In a small introduction to David Zvi Hoffmann's posthumous seminal work "Melamed LeHoel", his eldest son Moses Judah open with these remarks: "It was a pearl in my father's mouth to say 'Nulla dies sine linea' (Frankfurt am Main, 1925)".

The Spanish Catholic priest, St. Josemaria Escriva, famously used as his motto a line structurally similar to Pliny's phrase: in laetitia, nulla dies sine cruce ("in joy, not a day without the Cross"). This signified the Christian commitment to carry one's cross in imitation of Jesus Christ.

Émile Zola took up this expression and made it a motto, inscribed on the lintel of the fireplace in his office, in his house in Médan. This motto also appears in the office of the Flemish writer Stijn Streuvels, in his house in Ingooigem. Jean-Paul Sartre quotes it in Les Mots: "I am still writing. What else to do? Nulla dies sine linea. It's my habit and then it's my job."
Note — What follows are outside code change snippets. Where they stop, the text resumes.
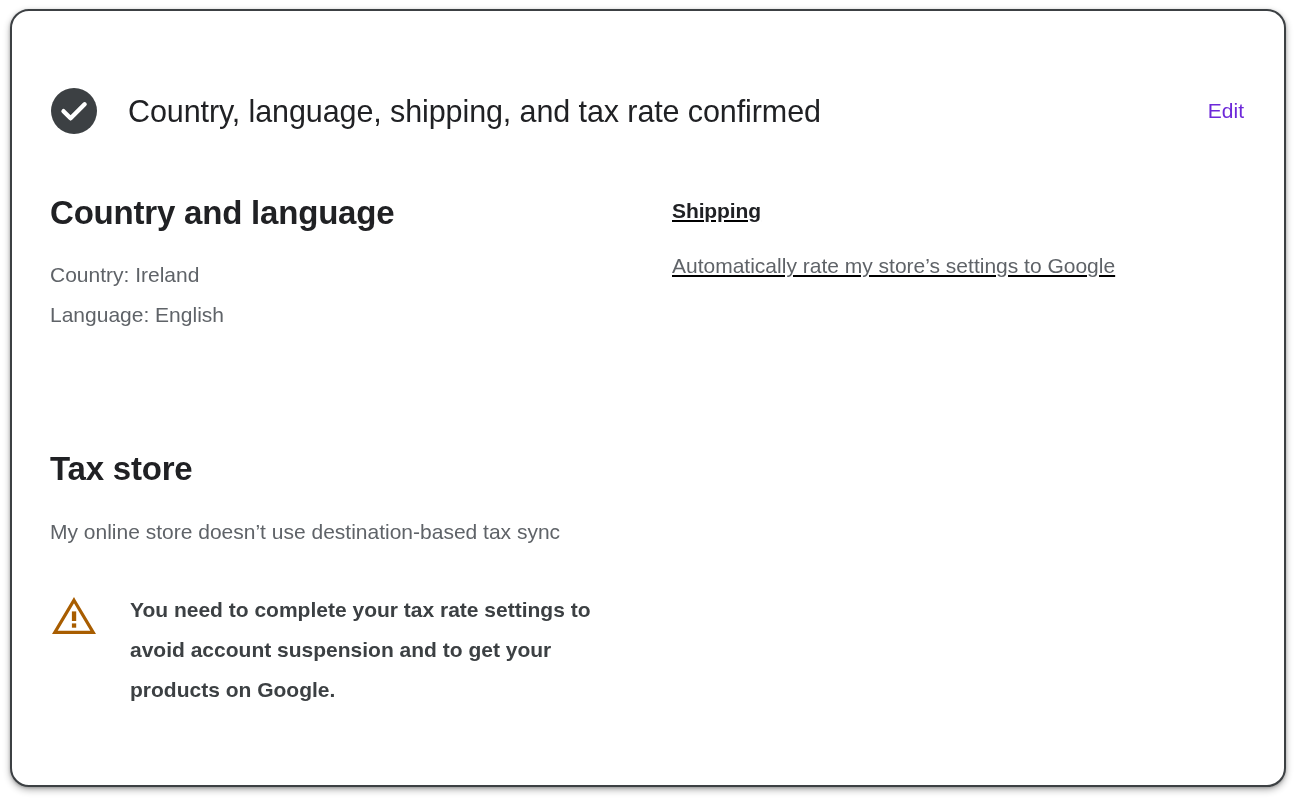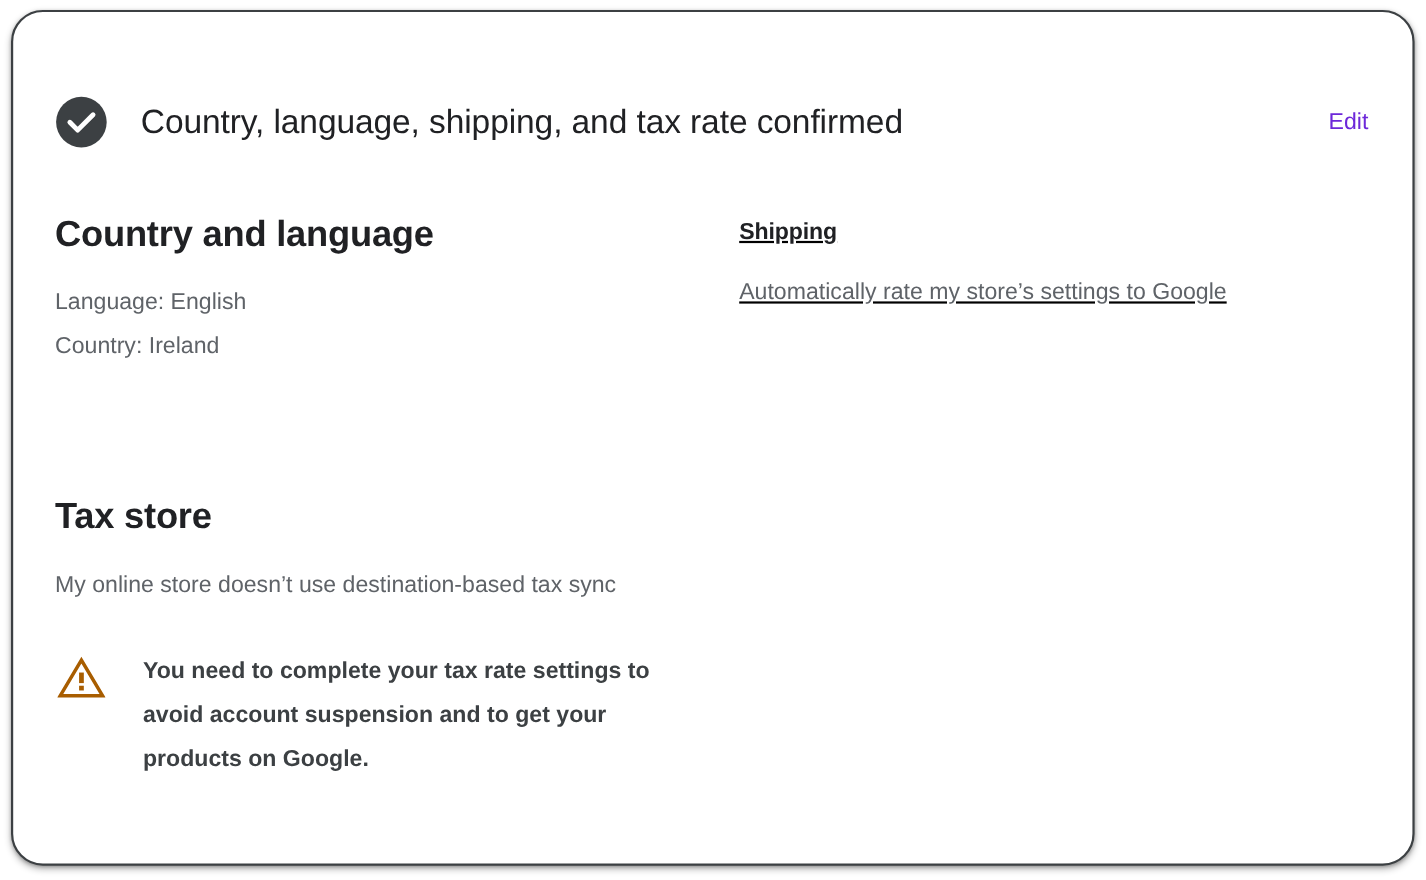--- a/index.html
+++ b/index.html
@@ -25,21 +25,21 @@
   
   .card {
     position: absolute;
     left: 10px;
     top: 9px;
     width: 1276px;
     height: 778px;
     box-sizing: border-box;
     background: #ffffff;
     border: 2px solid #3c4043;
-    border-radius: 29px;
+    border-radius: 19px;
     box-shadow: 0 3px 7px rgba(0,0,0,0.30), 0 1px 3px rgba(0,0,0,0.22);
     overflow: hidden;
   }
 
   
   .card-header {
     position: absolute;
     left: 38px;
     top: 70px;
     right: 38px;
@@ -188,22 +188,22 @@
       <a class="edit-link" href="#">Edit</a>
     </div>
 
     <div class="body-grid">
 
       <div class="col-left">
 
         <div class="section">
           <h3 class="heading-lg">Country and language</h3>
           <div class="spacer-1"></div>
+          <p class="body-text">Country: Ireland</p>
           <p class="body-text">Language: English</p>
-          <p class="body-text">Country: Ireland</p>
         </div>
 
         <div class="section tax-block">
           <h3 class="heading-lg">Tax store</h3>
           <div class="spacer-1"></div>
           <p class="body-text wrap">My online store doesn’t use destination-based tax sync</p>
 
           <div class="warning-row">
             <span class="warning-icon">
               <svg width="44" height="40" viewBox="0 0 44 40" aria-hidden="true">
The poet Philippe Léotard ironically used this phrase as the title of one of his autobiographical essays (1992). The Belgian poet Roger Foulon chose it for his ex-libris.
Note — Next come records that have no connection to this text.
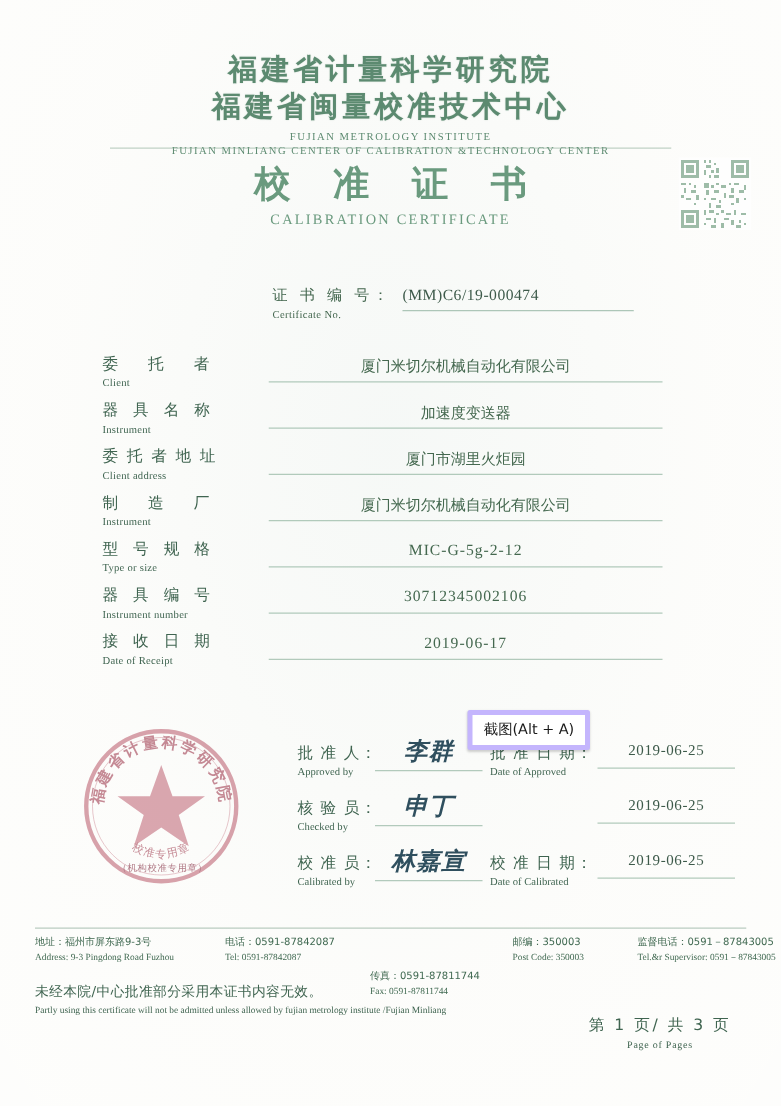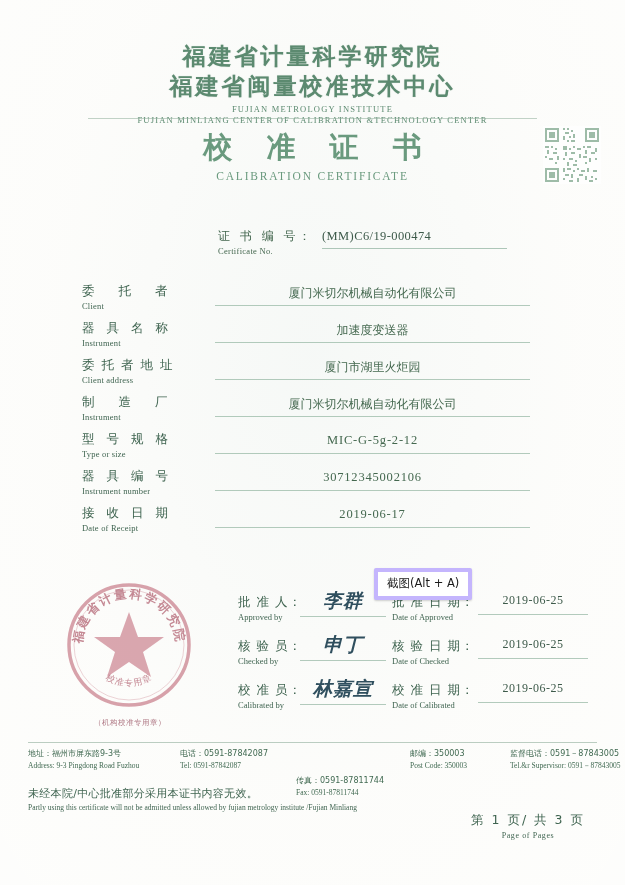--- a/index.html
+++ b/index.html
@@ -315,21 +315,21 @@
     left: 62px;
     top: 578px;
     width: 134px;
     height: 134px;
     pointer-events: none;
     opacity: .72;
   }
   .seal-caption {
     position: absolute;
     left: 74px;
-    top: 718px;
+    top: 690px;
     width: 112px;
     text-align: center;
     font-family: "DejaVu Sans", sans-serif;
     font-size: 7.5px;
     color: #b07a86;
     letter-spacing: .5px;
   }
 
   
   .snip-tip {
@@ -628,24 +628,20 @@
         <div class="date-line"></div>
       </div>
 
       <div class="sig-row">
         <div class="sig-label">
           <div class="cn">核 验 员：</div>
           <div class="en">Checked by</div>
         </div>
         <div class="sig-name">申丁</div>
         <div class="sig-line"></div>
-        <div class="date-label">
-          <div class="cn">核 验 日 期：</div>
-          <div class="en">Date of Checked</div>
-        </div>
         <div class="date-value">2019-06-25</div>
         <div class="date-line"></div>
       </div>
 
       <div class="sig-row">
         <div class="sig-label">
           <div class="cn">校 准 员：</div>
           <div class="en">Calibrated by</div>
         </div>
         <div class="sig-name">林嘉宣</div>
The inaugural exhibition of the "Paul Klee Center" in Bern in 2005 was titled Kein Tag ohne Linie (German equivalent of the Latin expression); this formula, used by Klee himself, refers to the intense production of the artist at the end of his life.

== Bibliography ==
- Oleg Nikitinski, “Zum Ursprung des Spruches nulla dies sine linea ”, Rheinisches Museum, 142, 1999, p. 430-431.